Katey was influenced by a sibling. “I just wanted to follow in my (older) brother’s footsteps a little bit,” she said.
Taylor said she learned a lot by watching older 4-Hers like Ty Goossen and LeAnn Thomas, who have accomplished a lot in the ring over the years.
“Those two we watched a lot and they taught us a lot, so we got interested in it,” Taylor said.
With some variation, the process begins with selecting calves as potential show animals when they are weaned from the cow.
Fathers help the girls identify physical traits in the calves that may lead to prize-winning entries. But ultimately, it’s personality that prevails.
“We had a good steer, but he was like crazy and mean,” Katey said. “He wouldn’t let you lead him. I tried to take him to the Junior Livestock Show and it did not work.”
For that reason, the girls usually select more calves initially then they plan to take to shows.
Once the animals are selected, it’s all about “making friends” with them—spending time each day with the animals so they feel at ease with human handlers.
The girls often select both a heifer and a steer for showing.
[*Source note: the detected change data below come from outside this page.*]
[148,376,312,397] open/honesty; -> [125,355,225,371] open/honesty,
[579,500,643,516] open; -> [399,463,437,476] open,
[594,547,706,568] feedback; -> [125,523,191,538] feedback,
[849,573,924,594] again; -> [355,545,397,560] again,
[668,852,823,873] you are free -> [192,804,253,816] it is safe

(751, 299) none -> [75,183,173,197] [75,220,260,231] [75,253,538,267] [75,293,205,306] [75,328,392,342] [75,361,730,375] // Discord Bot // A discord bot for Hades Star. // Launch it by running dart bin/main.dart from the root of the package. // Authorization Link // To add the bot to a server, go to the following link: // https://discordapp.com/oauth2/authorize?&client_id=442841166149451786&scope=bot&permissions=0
Each gender has its advantages.
“A steer gets you quick money and a heifer makes you money over time,” Taylor said.
Steers usually generate financial returns more quickly than heifers because steers usually are sold at the conclusion of the Marion County Fair.
Heifers, meanwhile, generally are taken taken back home, where they generate long-term financial benefits by birthing calves for years to come.
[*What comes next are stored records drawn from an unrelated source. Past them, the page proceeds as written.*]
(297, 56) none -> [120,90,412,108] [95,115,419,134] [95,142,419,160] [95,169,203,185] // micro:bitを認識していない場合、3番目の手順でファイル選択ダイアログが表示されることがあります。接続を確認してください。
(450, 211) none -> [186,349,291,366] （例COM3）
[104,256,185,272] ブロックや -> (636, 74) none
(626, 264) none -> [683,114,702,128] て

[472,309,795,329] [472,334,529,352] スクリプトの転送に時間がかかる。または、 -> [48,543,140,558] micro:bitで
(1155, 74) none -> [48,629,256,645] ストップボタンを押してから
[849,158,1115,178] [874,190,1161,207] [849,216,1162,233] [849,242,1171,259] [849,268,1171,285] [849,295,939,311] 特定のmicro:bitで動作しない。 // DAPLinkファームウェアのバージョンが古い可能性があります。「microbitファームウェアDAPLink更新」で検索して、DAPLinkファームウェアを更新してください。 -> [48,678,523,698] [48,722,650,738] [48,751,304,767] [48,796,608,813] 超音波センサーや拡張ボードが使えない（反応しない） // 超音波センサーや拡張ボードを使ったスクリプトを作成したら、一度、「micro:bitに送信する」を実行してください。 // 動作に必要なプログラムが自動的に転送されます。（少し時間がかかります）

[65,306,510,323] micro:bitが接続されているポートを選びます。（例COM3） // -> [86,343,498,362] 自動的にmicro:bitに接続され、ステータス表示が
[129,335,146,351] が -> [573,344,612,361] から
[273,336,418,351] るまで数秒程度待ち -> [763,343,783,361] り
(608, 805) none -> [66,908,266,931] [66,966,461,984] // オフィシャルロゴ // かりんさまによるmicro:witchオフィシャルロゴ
The animals also earn money for the girls through prize premiums by placing well at the various shows.
The girls said they use their earnings to help pay for the feed and other expenses involved in the project—then put the rest in the bank.
Of course, selling those steers isn’t easy.
“It’s hard to let the steers go,” Katey said. “I have a steer every year and I cry every time I sell one.”
Maci said: “That’s why I only show heifers—because when you’re done showing them, you can just turn them out and still go out and scratch them every day.”
For most of the girls, the show season begins in early December with the Kansas Beef Expo in Hutchinson. Whether their circuit includes 18 shows or a half dozen, the process is much the same—it involves a lot of sitting around until showtime nears.
Grooming the animals prior to entering the show ring is the most tedious aspect of the effort, the girls said. Hours before the they enter the ring, the animal must be thoroughly washed, then dried with a blow dryer.
“It takes a long time to get the whole body dry—like an hour for heifers, depending on how big they are,” Lauren said.
As the girls have learned, there’s more to being successful at beef shows than simply having a good animal. Their ability to showcase it in front of a judge is critical.
For instance, the girls have learned about the “show side” and the “non-show side” of an animal.
“The non-show side is the side you’re on when you lead your heifer,” Maci said. “And the show side is the side you show the judge. He always looks at that side; he won’t move.
“Eye contact with the judge is a big thing,” she added. “Eighty percent (of showing an animal) is watching the judge and 20 percent is looking where you’re going.”
But the hours of preparation don’t always result in a good outcome. All four girls have “horror stories” to share about how their animals refused to cooperate with them, butted them, kicked them, stepped on their toes or even broke away from them inside the show ring.
“At the (Marion County) spring beef show, my steer was dragging me around a little,” said Lauren, now able to laugh about it. “He was really big and hadn’t been broke for very long.”
Katey claimed more than her share of hard-luck stories, and the other girls agreed she’s had some interesting moments in the past.
“She cannot go in the ring without having something happening,” Maci said with a laugh.
“For like a year, I cried at every show for being stepped on, butted or dragged,” Katey admitted. “But it’s been getting better.”
Beyond the knowledge and experience they’ve gained about cattle and showmanship during their brief careers in the ring, the girls agree they have learned something else that will serve them well regardless of where their path takes them in the years to come.
“Responsibility,” they said, almost in unison.